Meathook – “Crypts, Coffins, Corpses” (2019)
Unmatched Brutality Records
#BrutalDeathMetal, #DeathMetal, #DeathGrind
Para fãs de Disgorge, Inveracity, Hour Of Penance
Nota: 9,0
Houve um tempo em que a representação fiel e catedrática do Death Metal residia em Obituary, Deicide, Morbid Angel e afins. Obviamente, essas bandas constituem o que há de mais sagrado em termos do estilo, mas com o passar dos anos, uma necessidade quase incontrolável de soar o mais brutal e caótico fez com que as bandas mais recentes criassem um novo nicho nesse mercado extremo.
Slam, Brutal Death Metal, Brutal Goregrind, Technical Brutal Death Metal, enfim, uma série de denominações e nomenclaturas começaram a tomar forma, originando um subgênero povoado por formações com o talento proporcional a sua personalidade anti-musical. “Crypts, Coffins, Corpses”, novo álbum do quarteto estadunidense Meathook, representa a antítese do virtuoso ou do refinado, pois explora todo o potencial que o abjeto, o controverso e o aterrador podem oferecer.

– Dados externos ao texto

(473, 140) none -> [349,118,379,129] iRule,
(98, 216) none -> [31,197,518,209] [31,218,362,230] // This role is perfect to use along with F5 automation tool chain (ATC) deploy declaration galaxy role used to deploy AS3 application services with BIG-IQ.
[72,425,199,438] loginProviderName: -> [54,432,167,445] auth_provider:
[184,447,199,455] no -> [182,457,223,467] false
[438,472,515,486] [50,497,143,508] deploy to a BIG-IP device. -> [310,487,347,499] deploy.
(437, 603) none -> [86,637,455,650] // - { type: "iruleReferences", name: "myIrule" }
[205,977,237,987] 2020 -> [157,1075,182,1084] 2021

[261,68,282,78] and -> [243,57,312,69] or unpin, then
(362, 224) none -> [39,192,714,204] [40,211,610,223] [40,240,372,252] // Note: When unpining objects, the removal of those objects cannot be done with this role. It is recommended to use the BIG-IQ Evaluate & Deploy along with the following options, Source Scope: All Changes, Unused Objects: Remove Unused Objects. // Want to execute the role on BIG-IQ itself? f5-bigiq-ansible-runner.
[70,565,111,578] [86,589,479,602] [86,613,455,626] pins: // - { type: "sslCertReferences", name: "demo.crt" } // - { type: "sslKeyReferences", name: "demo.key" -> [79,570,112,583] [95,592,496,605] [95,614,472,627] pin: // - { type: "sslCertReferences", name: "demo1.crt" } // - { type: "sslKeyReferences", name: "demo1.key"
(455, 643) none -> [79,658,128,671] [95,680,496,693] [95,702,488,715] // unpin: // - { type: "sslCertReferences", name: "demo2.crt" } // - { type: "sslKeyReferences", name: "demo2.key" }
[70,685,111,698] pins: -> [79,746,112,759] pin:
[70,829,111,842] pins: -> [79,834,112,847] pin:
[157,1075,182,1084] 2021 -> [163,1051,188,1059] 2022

Como um golpe de machadinha enferrujada no occipital, o grupo não se furta em mostrar-se o arauto da destruição, o performer da desgraça, em composições que são um autêntico louvor à degradação e ao morticínio. Uma banda feroz, brutal e confrontadora, que vale-se do artifício do peso cadenciado em profunda conexão com momentos de puro frenesi alucinante, a fim de criar um vórtice de dissonância e distorção atordoantes.
Não, não é a síntese da originalidade, aliás, o Meathook é uma banda bem típica do estilo, mas trabalha sua sonoridade com tamanha veemência que impressiona pela veracidade orgânica de peças como “Placed Upon Altar” e “Coils of Entrails”. Fique de olhos e ouvidos bem abertos com o Meathook. Confira!